One Man’s Logic

                … may be another’s eccentricity. The observational abstractions of Leopold Plotek, observed in a paradoxical attitude of sincere devotion and ironic dispassion, assume both or either view, simultaneously pictures of one (or another’s) convictions and doubts, apprehensions and misapprehensions.

                Plotek’s early canvases have waited thirty years and more for due recognition. He painted them hard on the heels of artistic and critical re-examinations of decoration, an aesthetic consideration until the mid-1970s considered fully extraneous to Modernism. As a protégé of Yves Gaucher, Plotek was steeped in, and considerably perplexed by, late Modernism, the reductive tunneling of which occluded the richness, variation and patterns of its inspirations. Luminescence had been a core value of Gaucher; however his paintings hummed in auras of controlled fluorescing optics. Plotek threw open his pictures to the light of day—revelatory. His paintings, whatever the ambiguity of their intentions, leave their motivations nakedly apparent.

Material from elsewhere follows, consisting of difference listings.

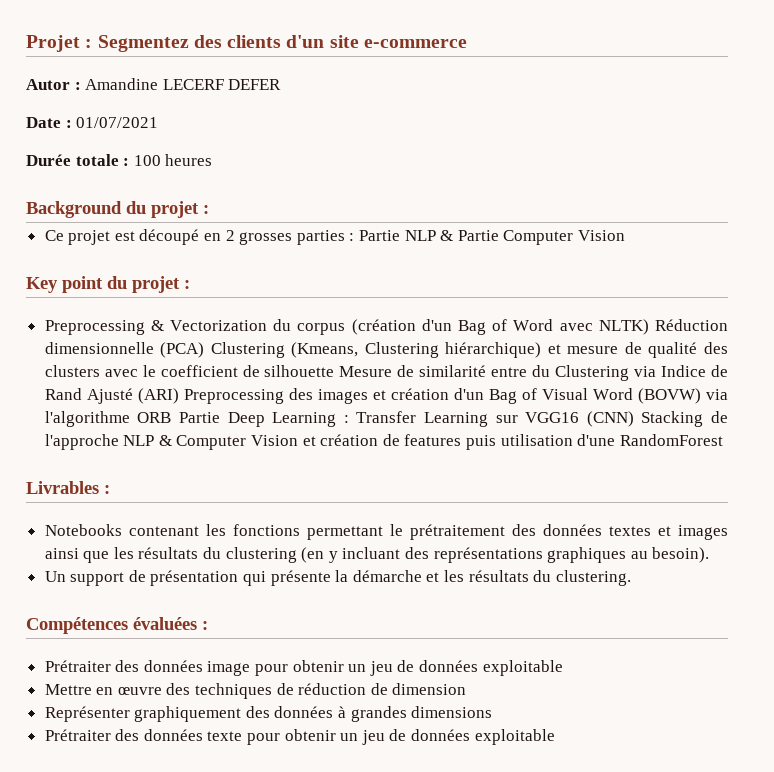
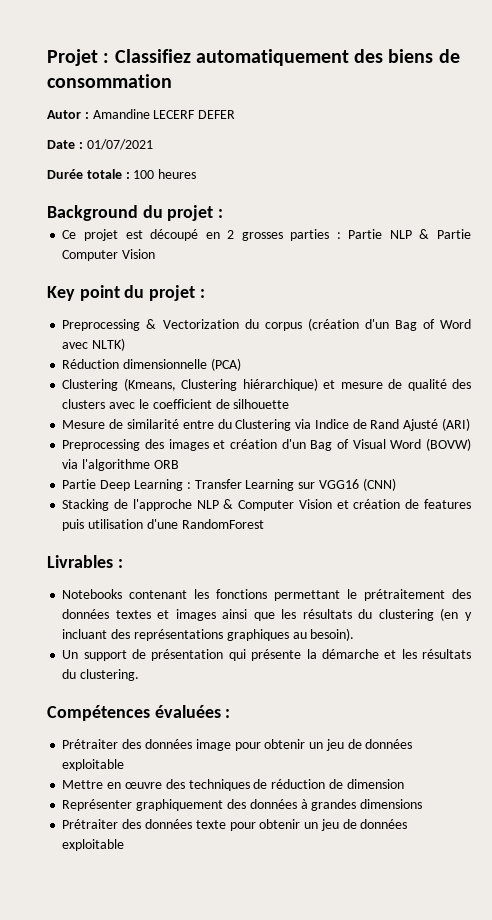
- Projet : Segmentez des clients d'un site e-commerce
+ Projet : Classifiez automatiquement des biens de consommation
- Preprocessing & Vectorization du corpus (création d'un Bag of Word avec NLTK) Réduction dimensionnelle (PCA) Clustering (Kmeans, Clustering hiérarchique) et mesure de qualité des clusters avec le coefficient de silhouette Mesure de similarité entre du Clustering via Indice de Rand Ajusté (ARI) Preprocessing des images et création d'un Bag of Visual Word (BOVW) via l'algorithme ORB Partie Deep Learning :
+ Preprocessing & Vectorization du corpus (création d'un Bag of Word avec NLTK)
+ Réduction dimensionnelle (PCA)
+ Clustering (Kmeans, Clustering hiérarchique) et mesure de qualité des clusters avec le coefficient de silhouette
+ Mesure de similarité entre du Clustering via Indice de Rand Ajusté (ARI)
+ Preprocessing des images et création d'un Bag of Visual Word (BOVW) via l'algorithme ORB
+ Partie Deep Learning :
- Transfer Learning sur VGG16 (CNN) Stacking de l'approche NLP & Computer Vision et création de features puis utilisation d'une RandomForest
+ Transfer Learning sur VGG16 (CNN)
+ Stacking de l'approche NLP & Computer Vision et création de features puis utilisation d'une RandomForest

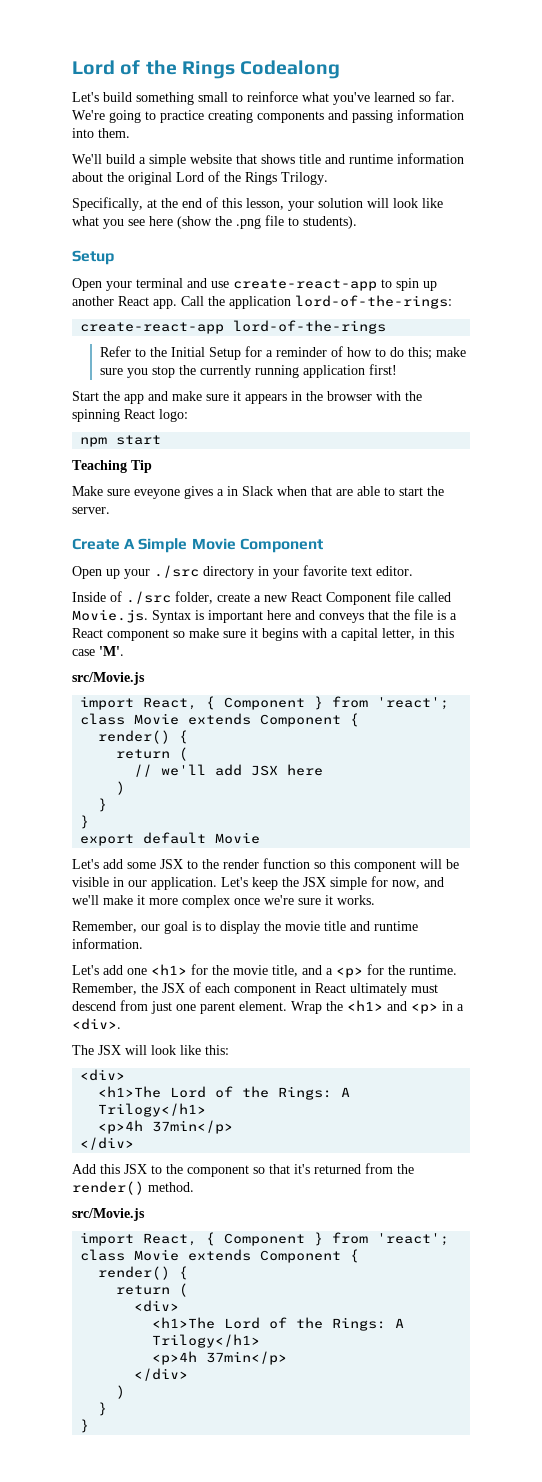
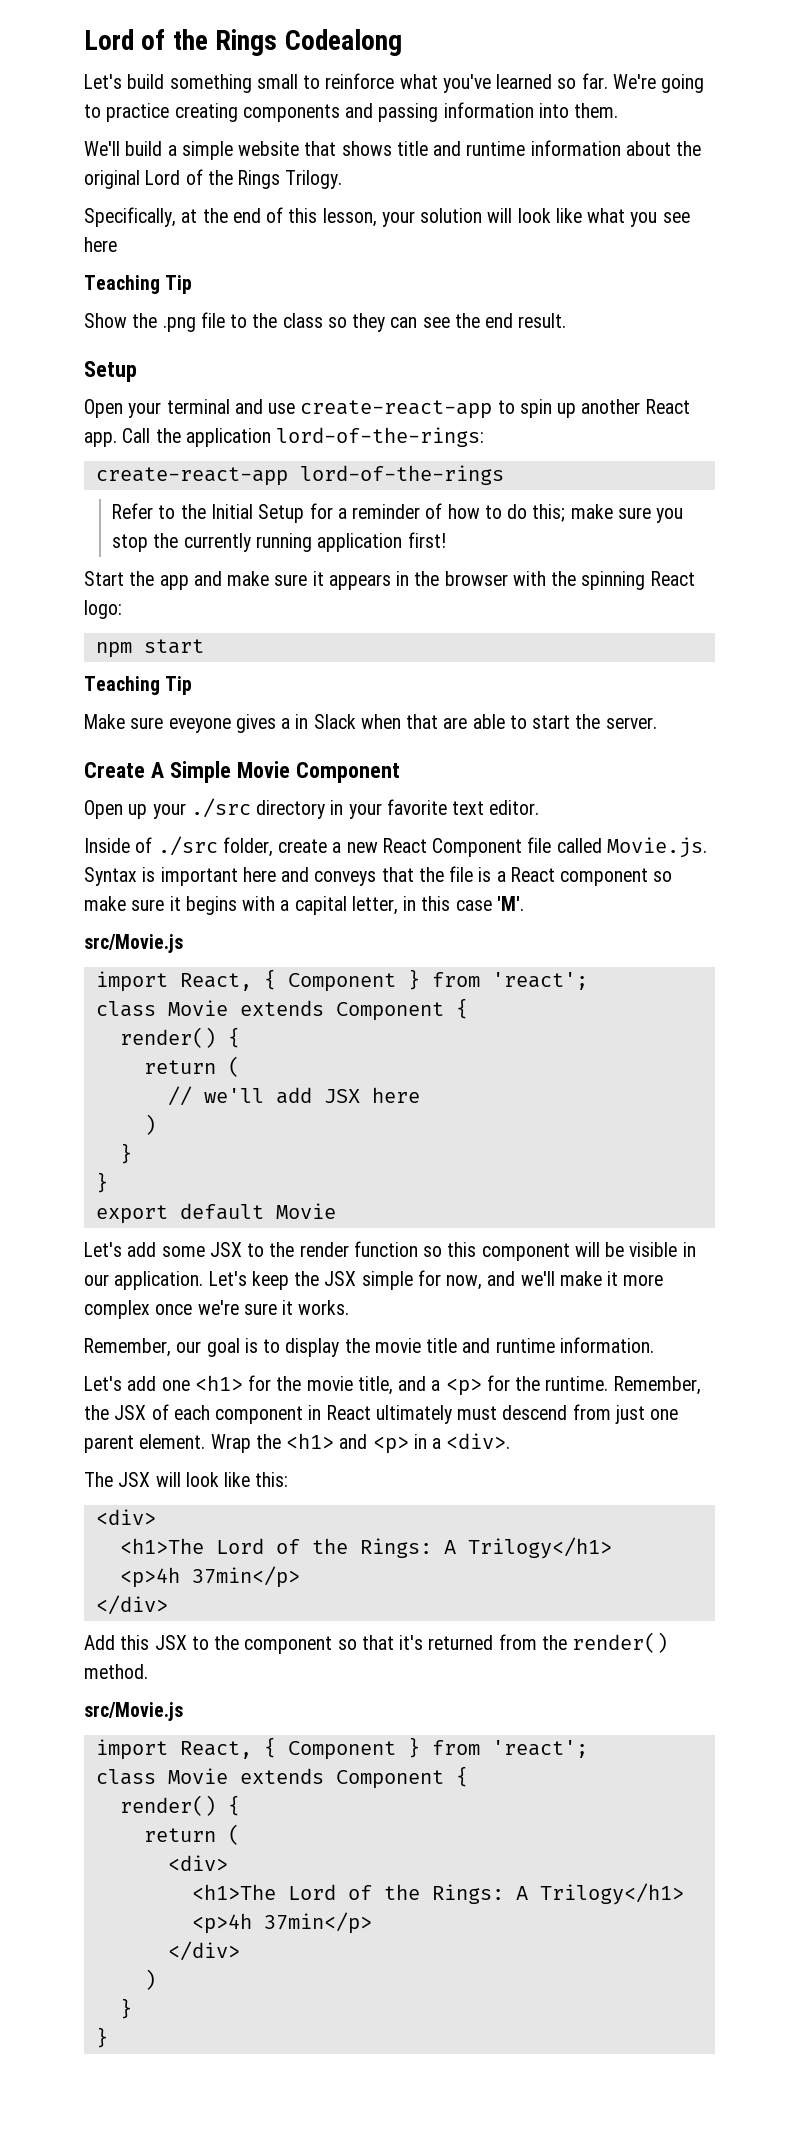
- Specifically, at the end of this lesson, your solution will look like what you see here (show the .png file to students).
+ Specifically, at the end of this lesson, your solution will look like what you see here
+ Teaching Tip
+ Show the .png file to the class so they can see the end result.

                Throughout we see imagery of conditions and settings. Many of the first consist of little more than architectural motifs. A pillar, a lintel, a cornice an arcade, organized into a section that implies measurement, a potential rhythmic progression into space described as a chromatic void, the picture plane, as such, just ever so tilted into the mental construction of unseen perspectival distance. A structural arcade fragment denotes its Arcadian inhabitants. These figures appear soon enough. Stare at Leporello in Disguise. Plotek has assured us that he lurks within the set.

                Plotek easily associated his sets to the operatic realms of motivation and consequence, where life and destiny are cast by the fates and gods. Leporello is a character from Mozart’s Don Giovanni. He is the servant to Don Giovanni, a lothario’s cautious, watchful shadow. Other paintings were inspired by Schönberg’s narrative song cycle Pierrot Lunaire, told by a character whose careless actions have been guided by the oblivious moon. Several more paintings are portraits of nymphs and muses, those fleeting, capricious, contagious emissaries of the gods into the human world.

                The ember-and-ash tones of Malatesta commemorate a little-known historical figure, Errico Malatesta (1853–1932). His unusually long life for an anarcho-communist of this era would cast a lasting influence on radical thought of the twentieth and twenty-first centuries.

                The later paintings in this exhibition show the inventive coalescence of Plotek’s own “odes” and “poems.” The Single Petaled Rose exemplifies his fully-matured abstract figuration. As its title suggests, it can be viewed a gigantic rolled blossom atop a stem, its outer membrane frayed and toughened by exposure and experience, protecting a still tender core. Yet it really is two figures, a once cynical, noticeably softened parent embracing the freshness of his child, one to another.